TO DO:
Your answer must be a single number: the count of lines in the records below that include the string "section".

THE INPUT:

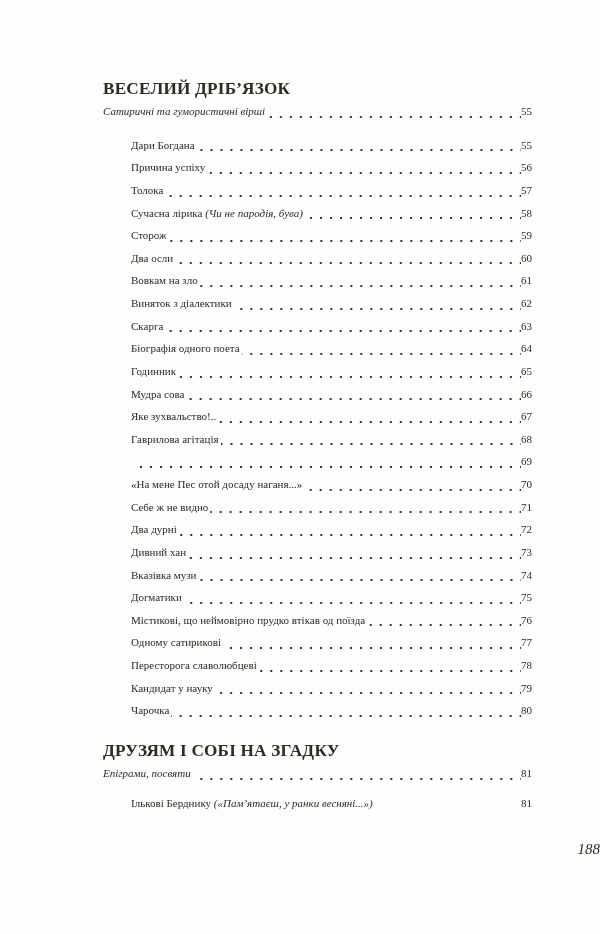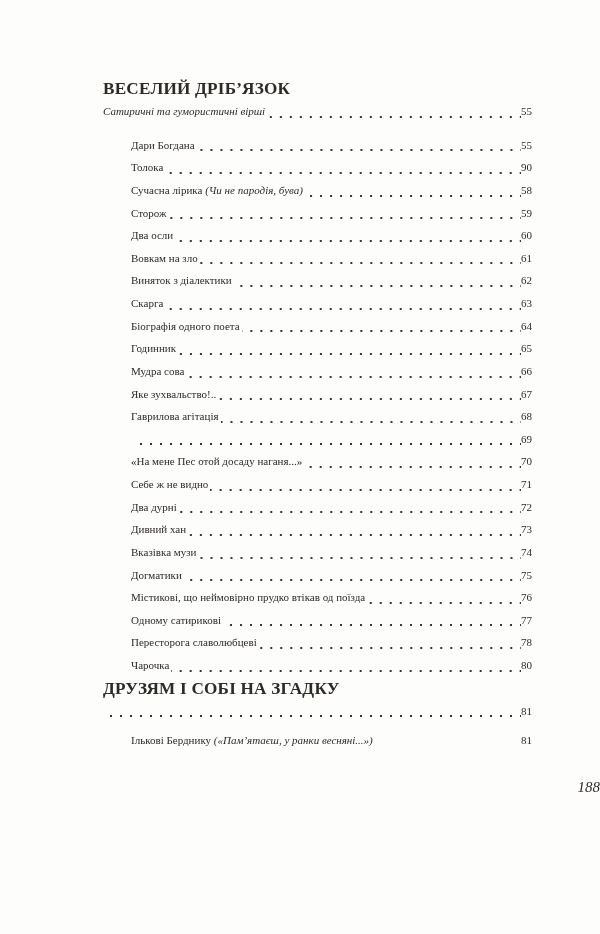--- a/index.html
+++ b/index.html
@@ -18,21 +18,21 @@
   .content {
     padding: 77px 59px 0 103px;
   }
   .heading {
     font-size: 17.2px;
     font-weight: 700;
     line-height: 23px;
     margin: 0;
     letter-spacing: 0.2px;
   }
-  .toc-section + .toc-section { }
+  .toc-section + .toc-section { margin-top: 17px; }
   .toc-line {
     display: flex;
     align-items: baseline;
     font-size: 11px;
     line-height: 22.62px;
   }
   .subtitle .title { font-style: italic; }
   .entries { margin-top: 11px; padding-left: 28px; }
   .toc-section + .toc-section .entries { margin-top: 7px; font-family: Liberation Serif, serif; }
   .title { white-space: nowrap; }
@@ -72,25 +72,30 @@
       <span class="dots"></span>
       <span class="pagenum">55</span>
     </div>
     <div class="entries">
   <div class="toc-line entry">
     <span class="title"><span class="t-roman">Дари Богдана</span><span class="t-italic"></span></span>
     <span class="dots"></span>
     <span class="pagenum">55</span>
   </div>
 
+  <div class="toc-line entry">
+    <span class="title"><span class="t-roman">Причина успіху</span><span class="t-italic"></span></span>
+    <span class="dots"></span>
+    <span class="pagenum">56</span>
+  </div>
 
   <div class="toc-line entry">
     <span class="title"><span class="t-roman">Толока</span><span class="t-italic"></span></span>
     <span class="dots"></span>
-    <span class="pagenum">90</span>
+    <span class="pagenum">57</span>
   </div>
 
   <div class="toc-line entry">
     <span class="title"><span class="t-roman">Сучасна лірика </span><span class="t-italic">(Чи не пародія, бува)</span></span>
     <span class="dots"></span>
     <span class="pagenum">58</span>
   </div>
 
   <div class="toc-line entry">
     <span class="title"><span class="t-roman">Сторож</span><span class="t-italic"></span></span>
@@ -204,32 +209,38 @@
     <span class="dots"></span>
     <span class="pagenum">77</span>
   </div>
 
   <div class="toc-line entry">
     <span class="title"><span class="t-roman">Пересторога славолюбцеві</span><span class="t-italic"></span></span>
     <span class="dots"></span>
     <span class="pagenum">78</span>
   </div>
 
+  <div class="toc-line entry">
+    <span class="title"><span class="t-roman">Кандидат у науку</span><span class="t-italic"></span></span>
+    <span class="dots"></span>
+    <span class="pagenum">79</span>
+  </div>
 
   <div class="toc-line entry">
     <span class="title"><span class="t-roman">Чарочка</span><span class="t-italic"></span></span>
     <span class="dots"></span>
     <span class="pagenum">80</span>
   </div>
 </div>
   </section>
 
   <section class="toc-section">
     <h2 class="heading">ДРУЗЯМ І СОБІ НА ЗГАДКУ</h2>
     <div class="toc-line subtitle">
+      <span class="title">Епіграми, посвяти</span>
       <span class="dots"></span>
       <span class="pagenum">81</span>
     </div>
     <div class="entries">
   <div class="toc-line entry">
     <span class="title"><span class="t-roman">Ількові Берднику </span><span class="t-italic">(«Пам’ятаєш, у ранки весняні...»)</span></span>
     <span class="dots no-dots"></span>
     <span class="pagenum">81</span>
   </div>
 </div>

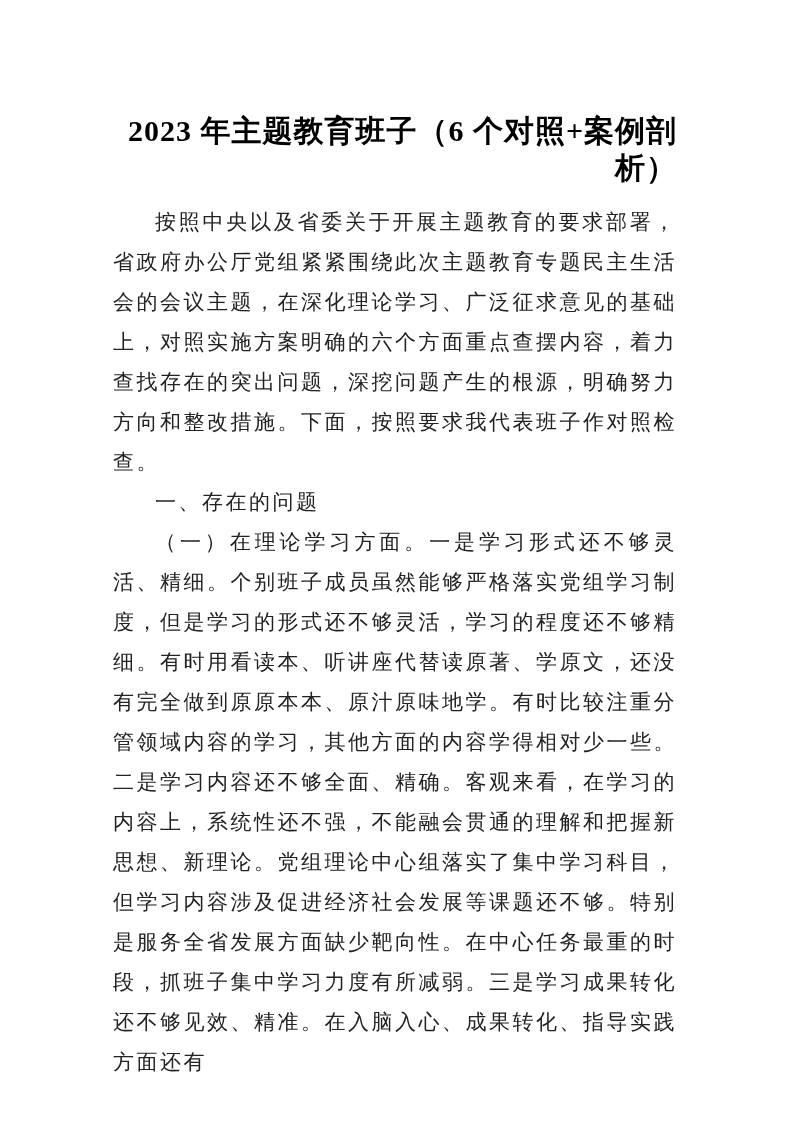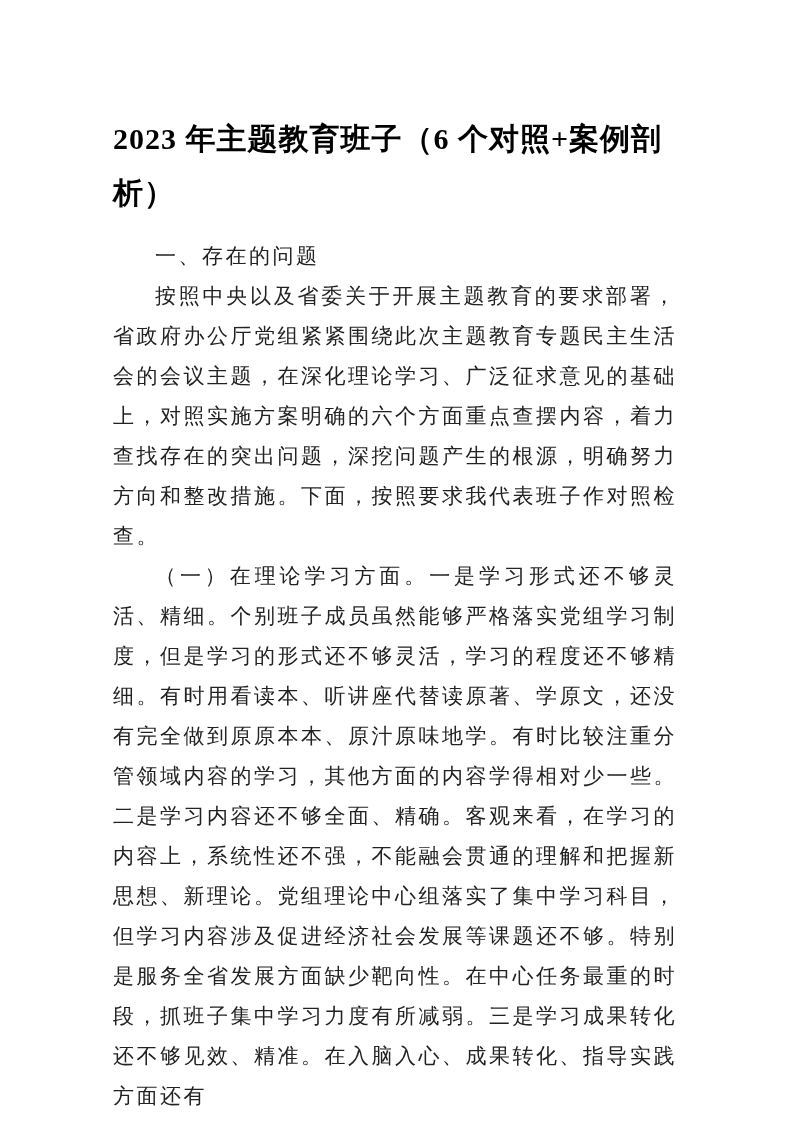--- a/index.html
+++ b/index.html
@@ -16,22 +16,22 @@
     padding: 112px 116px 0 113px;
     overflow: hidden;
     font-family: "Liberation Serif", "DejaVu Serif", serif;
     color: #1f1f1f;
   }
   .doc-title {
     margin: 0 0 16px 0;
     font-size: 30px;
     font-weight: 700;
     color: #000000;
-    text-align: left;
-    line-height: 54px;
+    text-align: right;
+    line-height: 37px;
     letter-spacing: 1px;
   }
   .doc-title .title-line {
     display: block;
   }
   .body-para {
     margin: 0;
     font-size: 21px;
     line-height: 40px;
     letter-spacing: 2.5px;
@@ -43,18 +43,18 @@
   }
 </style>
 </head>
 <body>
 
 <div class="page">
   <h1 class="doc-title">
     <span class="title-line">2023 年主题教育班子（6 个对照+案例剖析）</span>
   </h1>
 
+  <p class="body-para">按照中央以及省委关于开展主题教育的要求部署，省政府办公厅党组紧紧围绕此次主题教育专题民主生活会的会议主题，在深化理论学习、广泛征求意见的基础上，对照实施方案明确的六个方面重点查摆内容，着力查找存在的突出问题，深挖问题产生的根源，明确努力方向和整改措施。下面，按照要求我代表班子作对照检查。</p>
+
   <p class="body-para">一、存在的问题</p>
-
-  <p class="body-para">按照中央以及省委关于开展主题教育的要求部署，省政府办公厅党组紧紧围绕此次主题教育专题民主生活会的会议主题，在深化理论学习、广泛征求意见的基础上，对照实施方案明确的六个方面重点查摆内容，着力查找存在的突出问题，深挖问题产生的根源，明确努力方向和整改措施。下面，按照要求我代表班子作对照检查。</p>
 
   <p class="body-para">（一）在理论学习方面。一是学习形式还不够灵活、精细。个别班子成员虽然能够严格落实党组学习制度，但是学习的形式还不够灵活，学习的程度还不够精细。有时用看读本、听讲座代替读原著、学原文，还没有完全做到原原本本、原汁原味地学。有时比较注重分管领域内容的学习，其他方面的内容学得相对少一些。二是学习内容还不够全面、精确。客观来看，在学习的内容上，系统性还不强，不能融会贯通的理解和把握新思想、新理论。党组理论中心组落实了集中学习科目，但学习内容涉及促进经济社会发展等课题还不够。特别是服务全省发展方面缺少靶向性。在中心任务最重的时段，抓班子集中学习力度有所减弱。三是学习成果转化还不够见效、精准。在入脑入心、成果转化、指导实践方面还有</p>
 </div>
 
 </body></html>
...
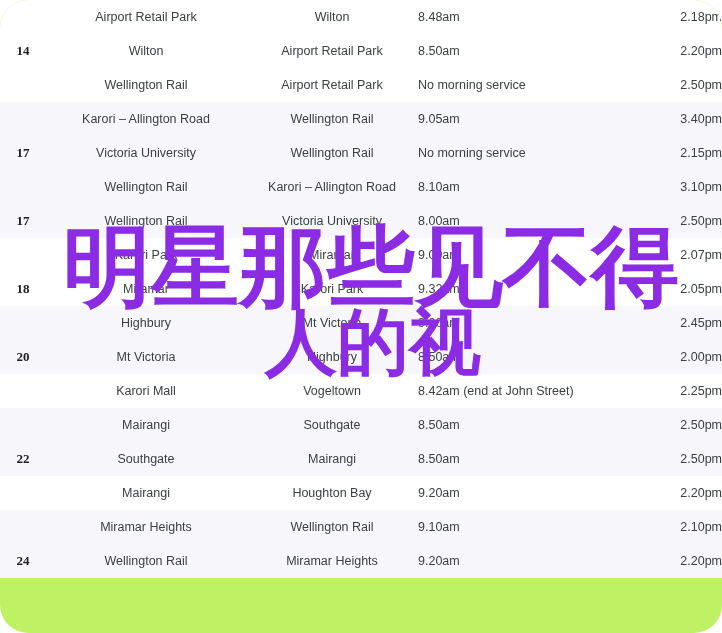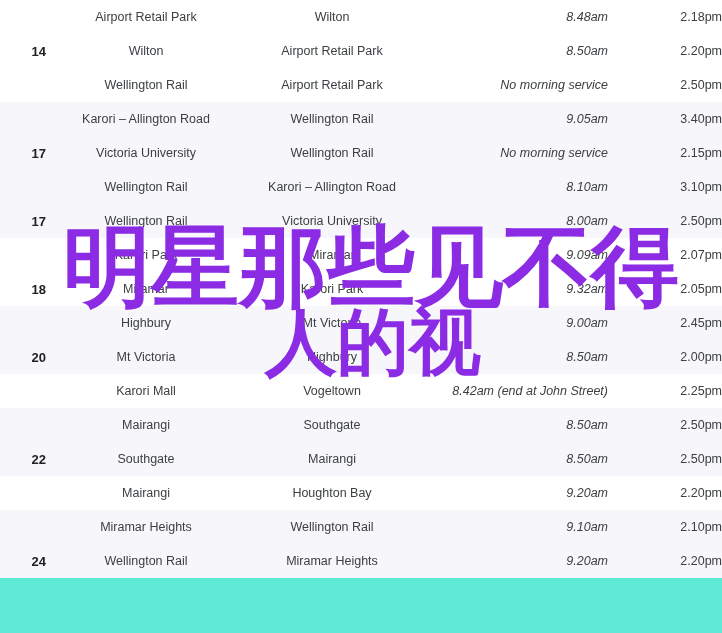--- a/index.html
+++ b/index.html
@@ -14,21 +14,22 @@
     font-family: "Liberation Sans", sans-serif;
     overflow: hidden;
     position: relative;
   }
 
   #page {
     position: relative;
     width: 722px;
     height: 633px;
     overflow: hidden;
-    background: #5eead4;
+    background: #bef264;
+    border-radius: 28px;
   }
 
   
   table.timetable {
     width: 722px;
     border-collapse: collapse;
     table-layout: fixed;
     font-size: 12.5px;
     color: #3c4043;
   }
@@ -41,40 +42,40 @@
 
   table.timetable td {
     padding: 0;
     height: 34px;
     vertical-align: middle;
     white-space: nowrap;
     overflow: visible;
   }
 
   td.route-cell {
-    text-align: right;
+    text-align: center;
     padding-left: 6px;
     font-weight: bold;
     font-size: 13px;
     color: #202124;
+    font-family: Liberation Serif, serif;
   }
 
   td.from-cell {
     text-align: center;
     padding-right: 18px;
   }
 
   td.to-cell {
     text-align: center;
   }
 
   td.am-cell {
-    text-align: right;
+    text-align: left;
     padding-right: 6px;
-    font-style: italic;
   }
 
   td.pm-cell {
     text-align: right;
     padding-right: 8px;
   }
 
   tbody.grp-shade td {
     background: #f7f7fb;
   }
==
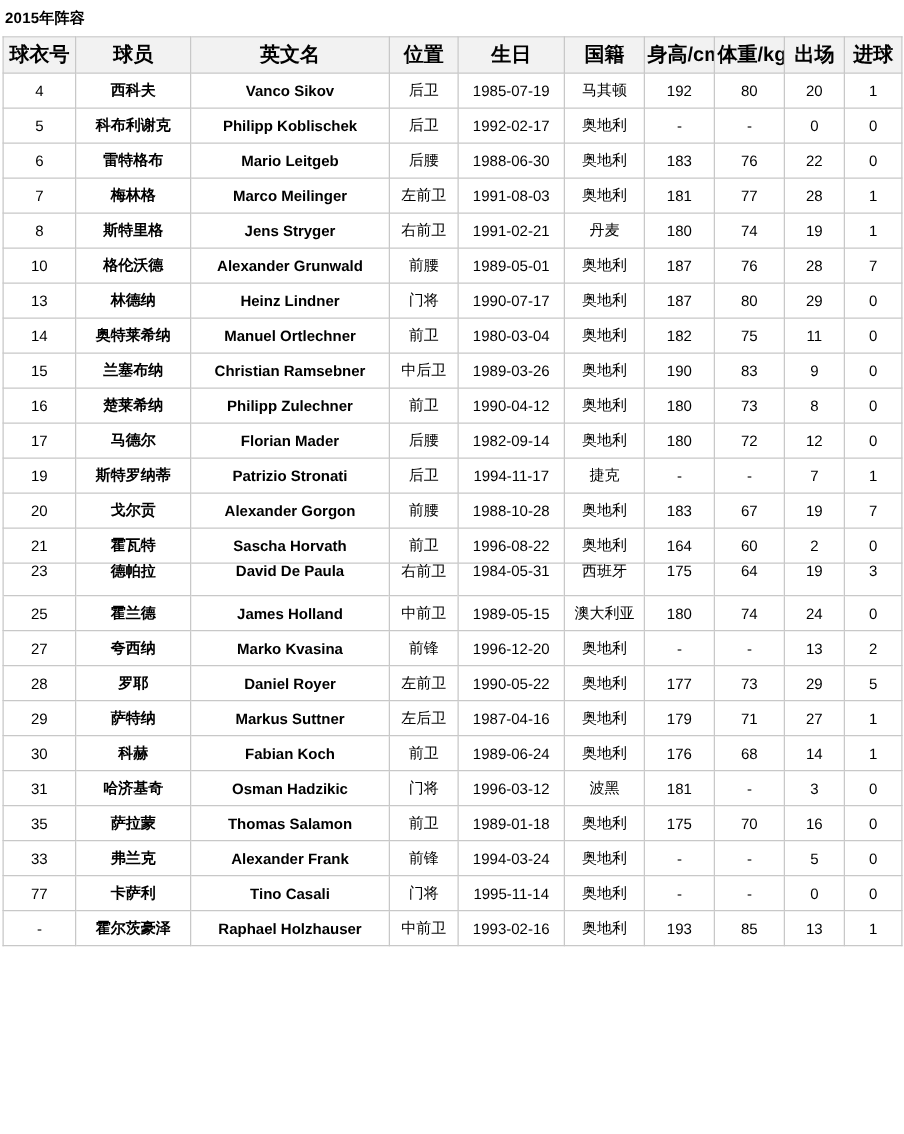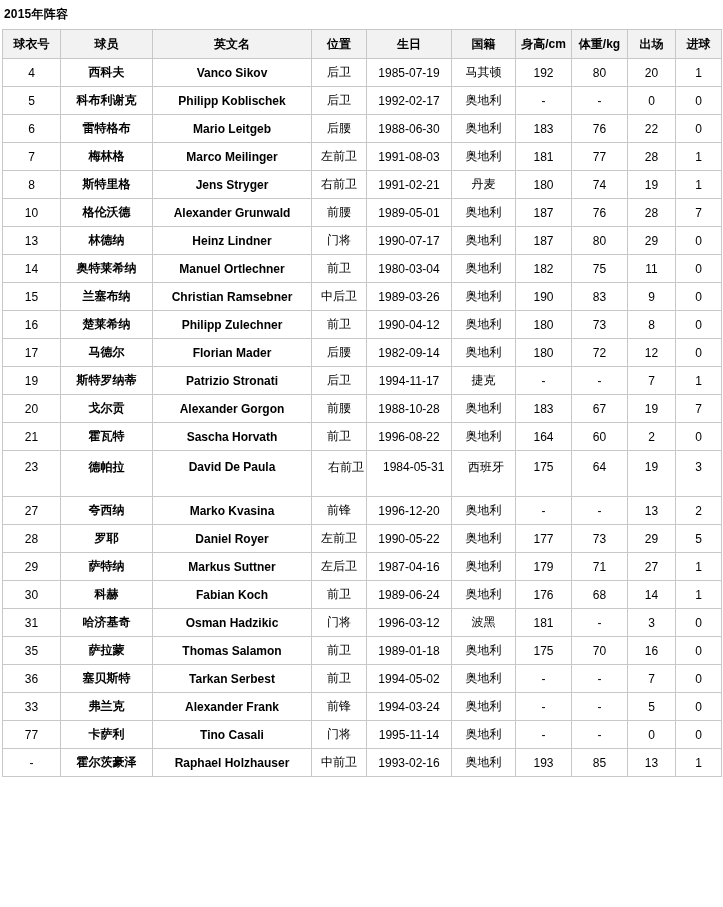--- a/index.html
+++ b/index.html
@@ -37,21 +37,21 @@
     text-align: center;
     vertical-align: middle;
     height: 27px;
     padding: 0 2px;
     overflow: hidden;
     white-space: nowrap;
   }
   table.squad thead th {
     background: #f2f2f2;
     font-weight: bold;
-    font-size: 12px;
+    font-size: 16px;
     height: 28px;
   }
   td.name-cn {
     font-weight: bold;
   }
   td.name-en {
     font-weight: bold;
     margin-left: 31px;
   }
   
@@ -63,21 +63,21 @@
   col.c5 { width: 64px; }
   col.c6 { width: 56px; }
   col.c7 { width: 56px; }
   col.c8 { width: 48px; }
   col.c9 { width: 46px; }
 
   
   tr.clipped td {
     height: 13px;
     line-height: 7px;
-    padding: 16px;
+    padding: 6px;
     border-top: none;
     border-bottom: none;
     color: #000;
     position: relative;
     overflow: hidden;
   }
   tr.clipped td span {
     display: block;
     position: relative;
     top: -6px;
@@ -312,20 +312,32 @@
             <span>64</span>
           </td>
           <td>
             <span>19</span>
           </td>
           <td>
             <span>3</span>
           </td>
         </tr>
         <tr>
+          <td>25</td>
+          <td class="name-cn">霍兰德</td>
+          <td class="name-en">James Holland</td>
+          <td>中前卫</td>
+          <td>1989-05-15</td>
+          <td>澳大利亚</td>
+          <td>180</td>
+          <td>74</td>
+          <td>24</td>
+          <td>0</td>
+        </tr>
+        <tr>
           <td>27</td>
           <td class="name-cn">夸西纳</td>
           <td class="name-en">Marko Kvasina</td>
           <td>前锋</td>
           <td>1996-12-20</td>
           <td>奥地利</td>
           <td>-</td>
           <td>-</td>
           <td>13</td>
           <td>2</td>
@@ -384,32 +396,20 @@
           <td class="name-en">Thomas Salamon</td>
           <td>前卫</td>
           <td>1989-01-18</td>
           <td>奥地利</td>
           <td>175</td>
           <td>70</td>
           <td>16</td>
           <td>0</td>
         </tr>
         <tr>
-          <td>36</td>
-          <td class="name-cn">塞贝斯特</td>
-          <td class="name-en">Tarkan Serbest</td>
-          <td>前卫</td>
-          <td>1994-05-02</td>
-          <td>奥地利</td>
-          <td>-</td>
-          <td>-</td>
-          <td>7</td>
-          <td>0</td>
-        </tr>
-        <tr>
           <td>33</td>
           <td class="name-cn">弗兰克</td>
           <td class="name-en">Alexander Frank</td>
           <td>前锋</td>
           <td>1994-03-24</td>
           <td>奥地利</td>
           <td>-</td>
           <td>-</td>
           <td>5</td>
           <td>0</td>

ANSWER TO THIS TASK:
5